▶ [Problem statement]: Give the records back exactly as written, but without the images.

Extracted data entries:
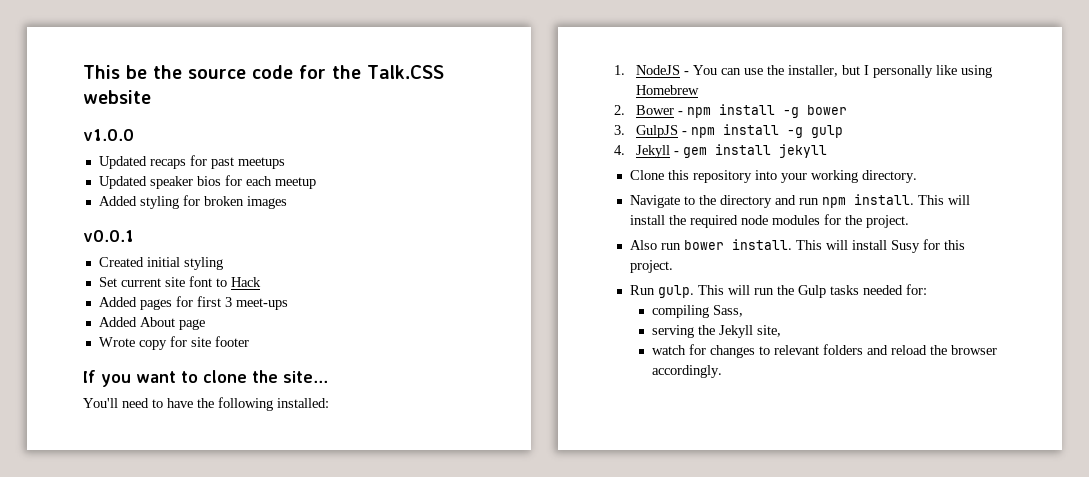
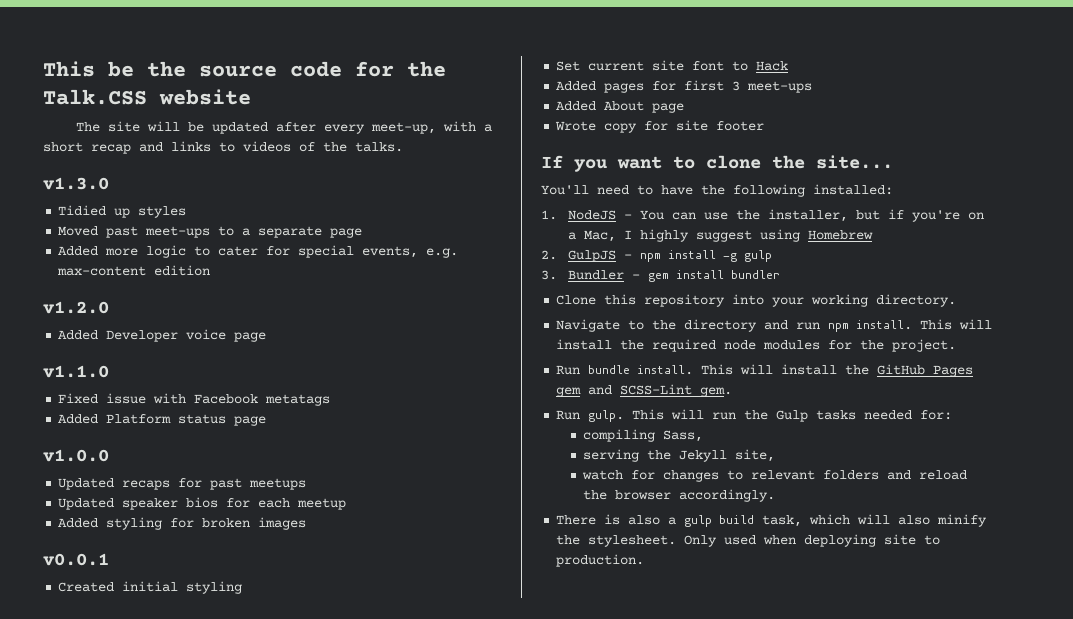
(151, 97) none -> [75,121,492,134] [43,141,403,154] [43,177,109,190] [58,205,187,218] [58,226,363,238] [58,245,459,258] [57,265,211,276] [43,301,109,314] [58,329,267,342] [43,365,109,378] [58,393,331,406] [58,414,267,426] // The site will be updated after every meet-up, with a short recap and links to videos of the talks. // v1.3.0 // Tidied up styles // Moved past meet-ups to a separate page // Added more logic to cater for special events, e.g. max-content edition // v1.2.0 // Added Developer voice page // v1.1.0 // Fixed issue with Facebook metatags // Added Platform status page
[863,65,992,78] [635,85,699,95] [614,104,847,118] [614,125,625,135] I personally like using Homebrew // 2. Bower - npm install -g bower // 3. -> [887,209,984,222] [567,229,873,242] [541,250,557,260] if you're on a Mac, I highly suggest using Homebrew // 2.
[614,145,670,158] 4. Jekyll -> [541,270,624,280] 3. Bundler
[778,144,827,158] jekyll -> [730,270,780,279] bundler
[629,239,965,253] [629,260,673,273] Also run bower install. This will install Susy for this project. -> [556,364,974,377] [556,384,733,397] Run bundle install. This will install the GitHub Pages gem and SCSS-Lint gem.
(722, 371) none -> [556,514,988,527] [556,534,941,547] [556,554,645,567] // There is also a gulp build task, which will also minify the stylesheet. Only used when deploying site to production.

▶ [Written solution]:
(151, 97) none -> [75,121,492,134] [43,141,403,154] [43,177,109,190] [58,205,187,218] [58,226,363,238] [58,245,459,258] [57,265,211,276] [43,301,109,314] [58,329,267,342] [43,365,109,378] [58,393,331,406] [58,414,267,426] // The site will be updated after every meet-up, with a short recap and links to videos of the talks. // v1.3.0 // Tidied up styles // Moved past meet-ups to a separate page // Added more logic to cater for special events, e.g. max-content edition // v1.2.0 // Added Developer voice page // v1.1.0 // Fixed issue with Facebook metatags // Added Platform status page
[863,65,992,78] [635,85,699,95] [614,104,847,118] [614,125,625,135] I personally like using Homebrew // 2. Bower - npm install -g bower // 3. -> [887,209,984,222] [567,229,873,242] [541,250,557,260] if you're on a Mac, I highly suggest using Homebrew // 2.
[614,145,670,158] 4. Jekyll -> [541,270,624,280] 3. Bundler
[778,144,827,158] jekyll -> [730,270,780,279] bundler
[629,239,965,253] [629,260,673,273] Also run bower install. This will install Susy for this project. -> [556,364,974,377] [556,384,733,397] Run bundle install. This will install the GitHub Pages gem and SCSS-Lint gem.
(722, 371) none -> [556,514,988,527] [556,534,941,547] [556,554,645,567] // There is also a gulp build task, which will also minify the stylesheet. Only used when deploying site to production.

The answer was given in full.